:: WHAT THE EXERCISE ASKS ::
The records that follow must be repeated exactly, except for their pictures.

:: SOURCE INFORMATION ::
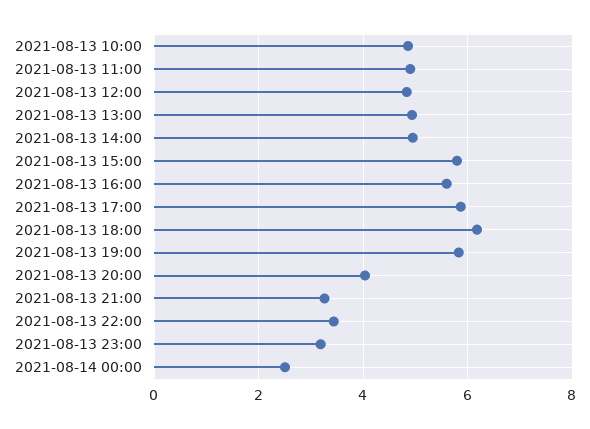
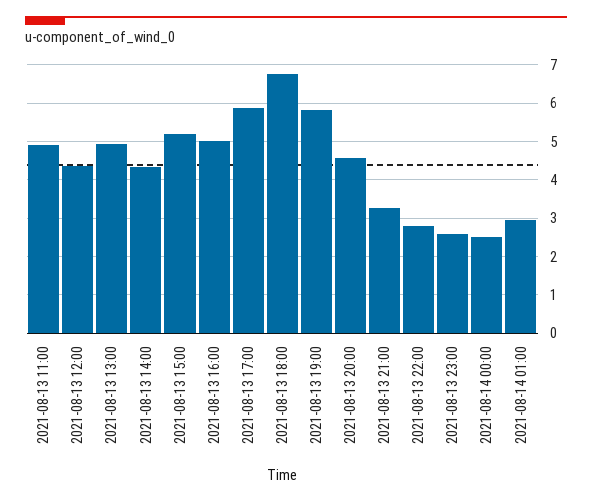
2021-08-13 10:00: 4.8 -> none
2021-08-13 12:00: 4.8 -> 4.4
2021-08-13 14:00: 5 -> 4.4
2021-08-13 15:00: 5.8 -> 5.2
2021-08-13 16:00: 5.6 -> 5
2021-08-13 18:00: 6.2 -> 6.8
2021-08-13 20:00: 4 -> 4.6
2021-08-13 22:00: 3.4 -> 2.8
2021-08-13 23:00: 3.2 -> 2.6
2021-08-14 01:00: none -> 3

:: EXPECTED ANSWER ::
2021-08-13 10:00: 4.8 -> none
2021-08-13 12:00: 4.8 -> 4.4
2021-08-13 14:00: 5 -> 4.4
2021-08-13 15:00: 5.8 -> 5.2
2021-08-13 16:00: 5.6 -> 5
2021-08-13 18:00: 6.2 -> 6.8
2021-08-13 20:00: 4 -> 4.6
2021-08-13 22:00: 3.4 -> 2.8
2021-08-13 23:00: 3.2 -> 2.6
2021-08-14 01:00: none -> 3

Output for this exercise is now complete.